## Records for the task

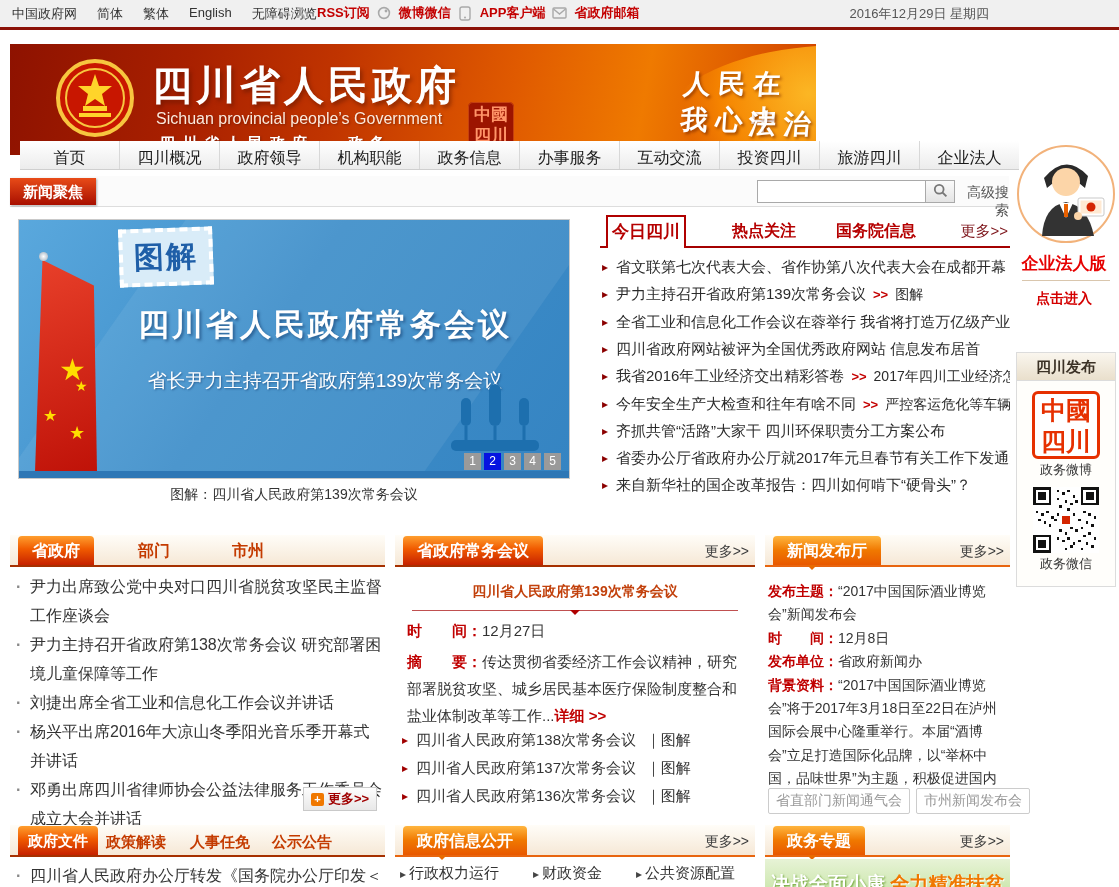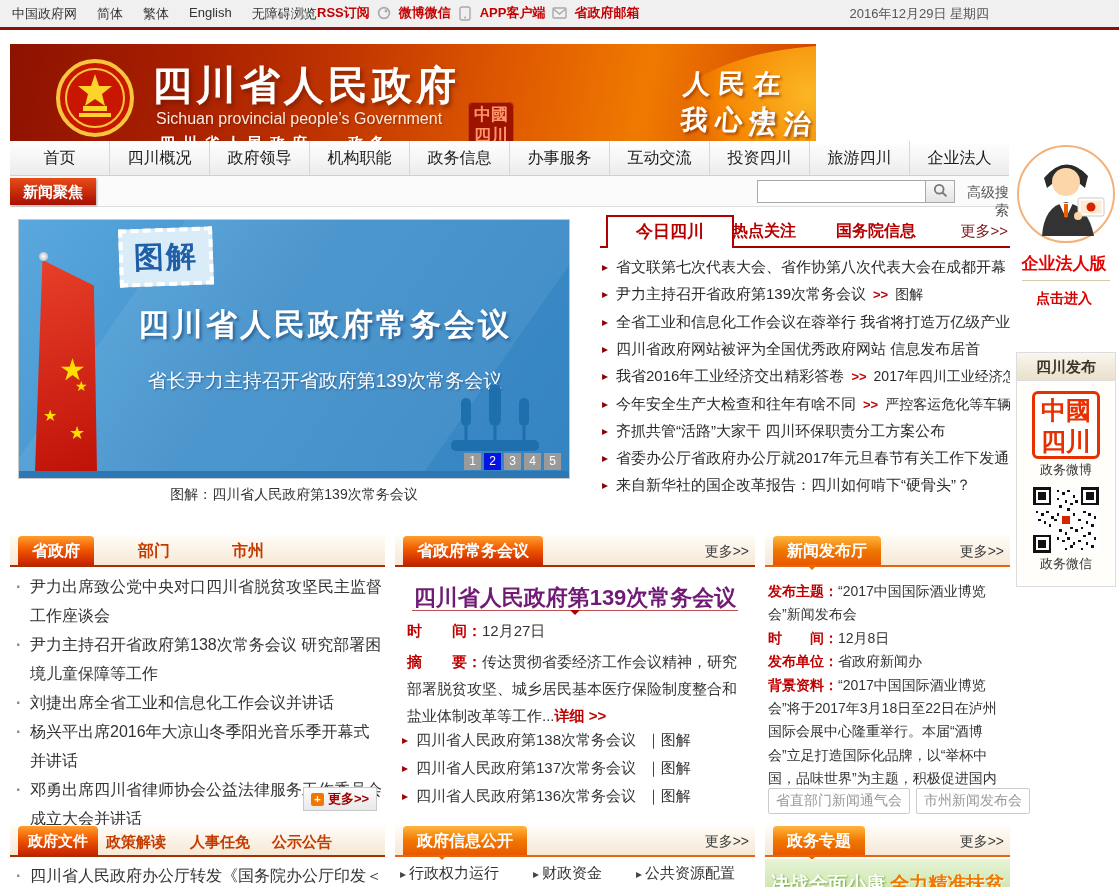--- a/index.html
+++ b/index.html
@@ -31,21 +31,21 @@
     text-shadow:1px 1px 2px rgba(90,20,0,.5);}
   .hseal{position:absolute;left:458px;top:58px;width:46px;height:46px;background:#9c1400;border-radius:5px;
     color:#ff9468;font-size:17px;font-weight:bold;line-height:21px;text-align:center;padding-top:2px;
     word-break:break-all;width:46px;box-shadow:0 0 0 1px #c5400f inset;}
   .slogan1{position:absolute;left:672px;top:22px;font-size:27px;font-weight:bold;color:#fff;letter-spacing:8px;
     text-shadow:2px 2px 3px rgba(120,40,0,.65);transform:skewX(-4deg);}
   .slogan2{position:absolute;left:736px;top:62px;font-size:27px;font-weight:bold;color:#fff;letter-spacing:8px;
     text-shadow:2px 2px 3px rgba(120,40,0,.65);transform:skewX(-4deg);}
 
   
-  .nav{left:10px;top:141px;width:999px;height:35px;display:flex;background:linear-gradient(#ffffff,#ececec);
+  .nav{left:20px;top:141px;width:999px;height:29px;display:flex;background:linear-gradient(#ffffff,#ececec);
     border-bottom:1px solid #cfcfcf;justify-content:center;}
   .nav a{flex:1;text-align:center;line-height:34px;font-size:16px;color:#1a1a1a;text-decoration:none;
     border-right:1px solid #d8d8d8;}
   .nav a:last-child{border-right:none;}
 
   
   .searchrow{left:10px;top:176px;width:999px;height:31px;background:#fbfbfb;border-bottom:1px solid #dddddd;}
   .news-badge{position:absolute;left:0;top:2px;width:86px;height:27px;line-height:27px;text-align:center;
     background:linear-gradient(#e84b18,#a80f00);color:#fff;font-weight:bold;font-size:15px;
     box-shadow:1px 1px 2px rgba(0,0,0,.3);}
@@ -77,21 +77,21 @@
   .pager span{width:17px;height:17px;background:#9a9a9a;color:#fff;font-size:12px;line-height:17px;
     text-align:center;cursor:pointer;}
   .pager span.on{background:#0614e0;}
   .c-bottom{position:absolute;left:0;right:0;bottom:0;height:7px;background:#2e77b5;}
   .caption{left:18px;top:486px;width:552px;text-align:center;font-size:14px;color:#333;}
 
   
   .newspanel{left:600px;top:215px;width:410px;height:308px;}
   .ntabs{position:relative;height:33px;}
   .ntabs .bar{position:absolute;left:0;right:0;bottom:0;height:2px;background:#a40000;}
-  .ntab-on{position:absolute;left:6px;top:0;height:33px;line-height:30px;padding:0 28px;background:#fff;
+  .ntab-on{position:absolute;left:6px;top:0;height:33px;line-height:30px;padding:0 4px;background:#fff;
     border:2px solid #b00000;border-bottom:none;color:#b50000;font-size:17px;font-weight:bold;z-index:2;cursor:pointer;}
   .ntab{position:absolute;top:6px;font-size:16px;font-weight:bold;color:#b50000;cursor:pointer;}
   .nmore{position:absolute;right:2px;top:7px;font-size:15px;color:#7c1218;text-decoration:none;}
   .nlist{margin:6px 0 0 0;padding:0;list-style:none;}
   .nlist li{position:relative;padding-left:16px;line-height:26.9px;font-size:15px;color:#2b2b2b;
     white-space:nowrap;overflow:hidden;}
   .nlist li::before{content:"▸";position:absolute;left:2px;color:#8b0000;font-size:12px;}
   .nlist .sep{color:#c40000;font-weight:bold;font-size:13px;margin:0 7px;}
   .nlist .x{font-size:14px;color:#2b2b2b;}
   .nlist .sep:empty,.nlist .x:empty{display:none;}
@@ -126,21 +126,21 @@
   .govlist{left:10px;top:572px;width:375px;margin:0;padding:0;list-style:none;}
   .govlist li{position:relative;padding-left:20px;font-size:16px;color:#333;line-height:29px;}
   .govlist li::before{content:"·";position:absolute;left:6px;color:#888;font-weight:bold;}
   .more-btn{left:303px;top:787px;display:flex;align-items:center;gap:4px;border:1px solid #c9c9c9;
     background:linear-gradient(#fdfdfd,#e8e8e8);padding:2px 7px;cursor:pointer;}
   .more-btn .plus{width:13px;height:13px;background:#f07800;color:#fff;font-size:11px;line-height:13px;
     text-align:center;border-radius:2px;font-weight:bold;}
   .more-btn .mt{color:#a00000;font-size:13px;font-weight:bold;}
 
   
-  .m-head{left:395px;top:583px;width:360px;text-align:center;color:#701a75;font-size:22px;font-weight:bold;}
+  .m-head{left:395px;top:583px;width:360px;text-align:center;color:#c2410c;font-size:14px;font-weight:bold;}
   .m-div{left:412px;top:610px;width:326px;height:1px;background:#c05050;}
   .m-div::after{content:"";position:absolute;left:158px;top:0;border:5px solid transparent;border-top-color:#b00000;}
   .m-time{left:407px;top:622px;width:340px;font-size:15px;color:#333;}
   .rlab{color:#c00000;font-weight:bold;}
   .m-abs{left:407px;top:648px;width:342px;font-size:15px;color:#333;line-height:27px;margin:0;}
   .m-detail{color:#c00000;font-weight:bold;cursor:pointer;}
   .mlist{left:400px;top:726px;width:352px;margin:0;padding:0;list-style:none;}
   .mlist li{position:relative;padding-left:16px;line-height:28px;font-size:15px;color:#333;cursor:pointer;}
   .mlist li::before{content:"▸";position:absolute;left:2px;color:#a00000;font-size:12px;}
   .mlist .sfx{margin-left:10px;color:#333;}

## What needs to be done
Your task is to return each line of the data above that contains the string "decoration".

## Output for this exercise
   .nav a{flex:1;text-align:center;line-height:34px;font-size:16px;color:#1a1a1a;text-decoration:none;
   .nmore{position:absolute;right:2px;top:7px;font-size:15px;color:#7c1218;text-decoration:none;}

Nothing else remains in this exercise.